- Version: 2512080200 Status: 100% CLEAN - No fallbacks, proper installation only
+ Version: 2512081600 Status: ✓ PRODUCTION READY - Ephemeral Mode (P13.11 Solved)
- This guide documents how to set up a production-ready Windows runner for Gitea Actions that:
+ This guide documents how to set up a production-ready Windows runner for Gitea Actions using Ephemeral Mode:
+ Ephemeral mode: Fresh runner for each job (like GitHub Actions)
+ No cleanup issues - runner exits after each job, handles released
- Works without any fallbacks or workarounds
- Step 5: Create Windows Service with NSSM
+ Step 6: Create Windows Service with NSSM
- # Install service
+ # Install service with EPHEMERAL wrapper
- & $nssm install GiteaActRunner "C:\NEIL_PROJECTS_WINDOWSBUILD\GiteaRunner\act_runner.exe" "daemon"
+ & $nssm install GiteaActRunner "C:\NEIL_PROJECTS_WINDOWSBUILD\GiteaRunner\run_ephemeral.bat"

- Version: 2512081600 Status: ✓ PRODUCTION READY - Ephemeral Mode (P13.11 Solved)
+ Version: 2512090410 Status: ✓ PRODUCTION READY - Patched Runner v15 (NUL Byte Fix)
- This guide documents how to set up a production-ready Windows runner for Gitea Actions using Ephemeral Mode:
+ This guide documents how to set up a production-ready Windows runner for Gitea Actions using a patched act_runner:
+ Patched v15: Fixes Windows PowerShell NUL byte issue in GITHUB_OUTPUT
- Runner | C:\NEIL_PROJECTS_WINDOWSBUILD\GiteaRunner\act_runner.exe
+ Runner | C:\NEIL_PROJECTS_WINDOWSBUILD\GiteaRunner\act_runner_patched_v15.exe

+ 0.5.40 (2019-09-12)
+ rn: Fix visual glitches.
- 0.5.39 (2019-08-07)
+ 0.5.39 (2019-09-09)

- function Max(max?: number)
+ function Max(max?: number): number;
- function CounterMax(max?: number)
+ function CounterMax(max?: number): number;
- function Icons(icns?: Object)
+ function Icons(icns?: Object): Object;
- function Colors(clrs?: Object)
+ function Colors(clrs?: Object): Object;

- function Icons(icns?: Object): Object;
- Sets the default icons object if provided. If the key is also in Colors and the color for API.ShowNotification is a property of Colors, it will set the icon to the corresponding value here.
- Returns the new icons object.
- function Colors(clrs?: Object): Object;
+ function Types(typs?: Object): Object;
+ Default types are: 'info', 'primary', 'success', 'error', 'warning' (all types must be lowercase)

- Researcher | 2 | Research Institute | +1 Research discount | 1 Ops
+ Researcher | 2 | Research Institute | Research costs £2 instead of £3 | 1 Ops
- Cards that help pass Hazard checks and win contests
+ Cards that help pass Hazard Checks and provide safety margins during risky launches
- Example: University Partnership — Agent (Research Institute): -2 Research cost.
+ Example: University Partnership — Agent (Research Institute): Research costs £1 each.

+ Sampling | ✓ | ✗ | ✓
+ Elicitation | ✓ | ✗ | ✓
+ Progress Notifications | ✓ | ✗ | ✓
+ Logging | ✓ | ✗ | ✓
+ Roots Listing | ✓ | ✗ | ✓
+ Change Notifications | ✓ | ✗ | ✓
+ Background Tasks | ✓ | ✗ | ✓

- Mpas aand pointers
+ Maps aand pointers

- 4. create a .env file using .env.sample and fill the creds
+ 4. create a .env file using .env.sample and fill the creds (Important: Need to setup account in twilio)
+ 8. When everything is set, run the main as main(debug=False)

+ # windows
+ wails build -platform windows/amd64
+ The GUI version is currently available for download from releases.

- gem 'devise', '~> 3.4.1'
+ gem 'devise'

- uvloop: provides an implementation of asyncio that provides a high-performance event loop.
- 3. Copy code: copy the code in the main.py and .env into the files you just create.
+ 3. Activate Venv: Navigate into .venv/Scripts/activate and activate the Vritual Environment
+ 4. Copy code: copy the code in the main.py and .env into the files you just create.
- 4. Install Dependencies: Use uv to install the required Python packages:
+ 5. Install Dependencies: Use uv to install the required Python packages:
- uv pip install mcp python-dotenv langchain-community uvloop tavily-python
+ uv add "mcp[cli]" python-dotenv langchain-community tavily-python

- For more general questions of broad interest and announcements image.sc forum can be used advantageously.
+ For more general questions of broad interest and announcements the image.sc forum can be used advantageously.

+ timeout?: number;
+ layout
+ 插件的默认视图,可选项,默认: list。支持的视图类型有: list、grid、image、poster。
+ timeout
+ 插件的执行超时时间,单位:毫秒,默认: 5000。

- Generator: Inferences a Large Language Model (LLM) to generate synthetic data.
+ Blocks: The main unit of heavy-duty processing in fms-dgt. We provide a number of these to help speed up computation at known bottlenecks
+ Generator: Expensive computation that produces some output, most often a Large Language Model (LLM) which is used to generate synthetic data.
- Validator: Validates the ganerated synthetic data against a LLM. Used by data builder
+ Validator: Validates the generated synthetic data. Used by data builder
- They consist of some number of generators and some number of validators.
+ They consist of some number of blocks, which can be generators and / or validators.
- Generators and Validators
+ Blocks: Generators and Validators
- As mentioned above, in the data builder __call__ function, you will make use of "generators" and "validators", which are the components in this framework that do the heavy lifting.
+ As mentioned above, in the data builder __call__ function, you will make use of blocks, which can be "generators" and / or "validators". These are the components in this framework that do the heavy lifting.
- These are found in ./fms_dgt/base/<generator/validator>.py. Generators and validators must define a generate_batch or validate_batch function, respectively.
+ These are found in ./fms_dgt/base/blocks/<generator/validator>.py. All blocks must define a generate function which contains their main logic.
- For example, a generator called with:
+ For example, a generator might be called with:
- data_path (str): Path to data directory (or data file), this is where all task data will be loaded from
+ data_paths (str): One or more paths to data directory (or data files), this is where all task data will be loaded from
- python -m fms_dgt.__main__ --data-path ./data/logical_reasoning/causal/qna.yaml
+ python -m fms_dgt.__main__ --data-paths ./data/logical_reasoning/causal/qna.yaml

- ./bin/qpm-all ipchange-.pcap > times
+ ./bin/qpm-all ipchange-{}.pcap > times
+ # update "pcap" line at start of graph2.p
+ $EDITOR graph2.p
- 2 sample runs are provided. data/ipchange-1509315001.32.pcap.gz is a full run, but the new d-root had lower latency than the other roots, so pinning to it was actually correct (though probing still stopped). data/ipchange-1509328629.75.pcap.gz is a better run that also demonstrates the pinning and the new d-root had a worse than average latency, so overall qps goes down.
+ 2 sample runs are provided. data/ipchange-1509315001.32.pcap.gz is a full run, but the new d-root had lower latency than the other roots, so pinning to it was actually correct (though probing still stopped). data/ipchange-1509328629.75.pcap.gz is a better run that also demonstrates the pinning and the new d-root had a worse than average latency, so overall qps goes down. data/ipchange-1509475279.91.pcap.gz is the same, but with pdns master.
_ _ _ _ _
To do – I'd like every record written out exactly as given.

The completed task –
- Version: 2512080200 Status: 100% CLEAN - No fallbacks, proper installation only
+ Version: 2512081600 Status: ✓ PRODUCTION READY - Ephemeral Mode (P13.11 Solved)
- This guide documents how to set up a production-ready Windows runner for Gitea Actions that:
+ This guide documents how to set up a production-ready Windows runner for Gitea Actions using Ephemeral Mode:
+ Ephemeral mode: Fresh runner for each job (like GitHub Actions)
+ No cleanup issues - runner exits after each job, handles released
- Works without any fallbacks or workarounds
- Step 5: Create Windows Service with NSSM
+ Step 6: Create Windows Service with NSSM
- # Install service
+ # Install service with EPHEMERAL wrapper
- & $nssm install GiteaActRunner "C:\NEIL_PROJECTS_WINDOWSBUILD\GiteaRunner\act_runner.exe" "daemon"
+ & $nssm install GiteaActRunner "C:\NEIL_PROJECTS_WINDOWSBUILD\GiteaRunner\run_ephemeral.bat"

- Version: 2512081600 Status: ✓ PRODUCTION READY - Ephemeral Mode (P13.11 Solved)
+ Version: 2512090410 Status: ✓ PRODUCTION READY - Patched Runner v15 (NUL Byte Fix)
- This guide documents how to set up a production-ready Windows runner for Gitea Actions using Ephemeral Mode:
+ This guide documents how to set up a production-ready Windows runner for Gitea Actions using a patched act_runner:
+ Patched v15: Fixes Windows PowerShell NUL byte issue in GITHUB_OUTPUT
- Runner | C:\NEIL_PROJECTS_WINDOWSBUILD\GiteaRunner\act_runner.exe
+ Runner | C:\NEIL_PROJECTS_WINDOWSBUILD\GiteaRunner\act_runner_patched_v15.exe

+ 0.5.40 (2019-09-12)
+ rn: Fix visual glitches.
- 0.5.39 (2019-08-07)
+ 0.5.39 (2019-09-09)

- function Max(max?: number)
+ function Max(max?: number): number;
- function CounterMax(max?: number)
+ function CounterMax(max?: number): number;
- function Icons(icns?: Object)
+ function Icons(icns?: Object): Object;
- function Colors(clrs?: Object)
+ function Colors(clrs?: Object): Object;

- function Icons(icns?: Object): Object;
- Sets the default icons object if provided. If the key is also in Colors and the color for API.ShowNotification is a property of Colors, it will set the icon to the corresponding value here.
- Returns the new icons object.
- function Colors(clrs?: Object): Object;
+ function Types(typs?: Object): Object;
+ Default types are: 'info', 'primary', 'success', 'error', 'warning' (all types must be lowercase)

- Researcher | 2 | Research Institute | +1 Research discount | 1 Ops
+ Researcher | 2 | Research Institute | Research costs £2 instead of £3 | 1 Ops
- Cards that help pass Hazard checks and win contests
+ Cards that help pass Hazard Checks and provide safety margins during risky launches
- Example: University Partnership — Agent (Research Institute): -2 Research cost.
+ Example: University Partnership — Agent (Research Institute): Research costs £1 each.

+ Sampling | ✓ | ✗ | ✓
+ Elicitation | ✓ | ✗ | ✓
+ Progress Notifications | ✓ | ✗ | ✓
+ Logging | ✓ | ✗ | ✓
+ Roots Listing | ✓ | ✗ | ✓
+ Change Notifications | ✓ | ✗ | ✓
+ Background Tasks | ✓ | ✗ | ✓

- Mpas aand pointers
+ Maps aand pointers

- 4. create a .env file using .env.sample and fill the creds
+ 4. create a .env file using .env.sample and fill the creds (Important: Need to setup account in twilio)
+ 8. When everything is set, run the main as main(debug=False)

+ # windows
+ wails build -platform windows/amd64
+ The GUI version is currently available for download from releases.

- gem 'devise', '~> 3.4.1'
+ gem 'devise'

- uvloop: provides an implementation of asyncio that provides a high-performance event loop.
- 3. Copy code: copy the code in the main.py and .env into the files you just create.
+ 3. Activate Venv: Navigate into .venv/Scripts/activate and activate the Vritual Environment
+ 4. Copy code: copy the code in the main.py and .env into the files you just create.
- 4. Install Dependencies: Use uv to install the required Python packages:
+ 5. Install Dependencies: Use uv to install the required Python packages:
- uv pip install mcp python-dotenv langchain-community uvloop tavily-python
+ uv add "mcp[cli]" python-dotenv langchain-community tavily-python

- For more general questions of broad interest and announcements image.sc forum can be used advantageously.
+ For more general questions of broad interest and announcements the image.sc forum can be used advantageously.

+ timeout?: number;
+ layout
+ 插件的默认视图,可选项,默认: list。支持的视图类型有: list、grid、image、poster。
+ timeout
+ 插件的执行超时时间,单位:毫秒,默认: 5000。

- Generator: Inferences a Large Language Model (LLM) to generate synthetic data.
+ Blocks: The main unit of heavy-duty processing in fms-dgt. We provide a number of these to help speed up computation at known bottlenecks
+ Generator: Expensive computation that produces some output, most often a Large Language Model (LLM) which is used to generate synthetic data.
- Validator: Validates the ganerated synthetic data against a LLM. Used by data builder
+ Validator: Validates the generated synthetic data. Used by data builder
- They consist of some number of generators and some number of validators.
+ They consist of some number of blocks, which can be generators and / or validators.
- Generators and Validators
+ Blocks: Generators and Validators
- As mentioned above, in the data builder __call__ function, you will make use of "generators" and "validators", which are the components in this framework that do the heavy lifting.
+ As mentioned above, in the data builder __call__ function, you will make use of blocks, which can be "generators" and / or "validators". These are the components in this framework that do the heavy lifting.
- These are found in ./fms_dgt/base/<generator/validator>.py. Generators and validators must define a generate_batch or validate_batch function, respectively.
+ These are found in ./fms_dgt/base/blocks/<generator/validator>.py. All blocks must define a generate function which contains their main logic.
- For example, a generator called with:
+ For example, a generator might be called with:
- data_path (str): Path to data directory (or data file), this is where all task data will be loaded from
+ data_paths (str): One or more paths to data directory (or data files), this is where all task data will be loaded from
- python -m fms_dgt.__main__ --data-path ./data/logical_reasoning/causal/qna.yaml
+ python -m fms_dgt.__main__ --data-paths ./data/logical_reasoning/causal/qna.yaml

- ./bin/qpm-all ipchange-.pcap > times
+ ./bin/qpm-all ipchange-{}.pcap > times
+ # update "pcap" line at start of graph2.p
+ $EDITOR graph2.p
- 2 sample runs are provided. data/ipchange-1509315001.32.pcap.gz is a full run, but the new d-root had lower latency than the other roots, so pinning to it was actually correct (though probing still stopped). data/ipchange-1509328629.75.pcap.gz is a better run that also demonstrates the pinning and the new d-root had a worse than average latency, so overall qps goes down.
+ 2 sample runs are provided. data/ipchange-1509315001.32.pcap.gz is a full run, but the new d-root had lower latency than the other roots, so pinning to it was actually correct (though probing still stopped). data/ipchange-1509328629.75.pcap.gz is a better run that also demonstrates the pinning and the new d-root had a worse than average latency, so overall qps goes down. data/ipchange-1509475279.91.pcap.gz is the same, but with pdns master.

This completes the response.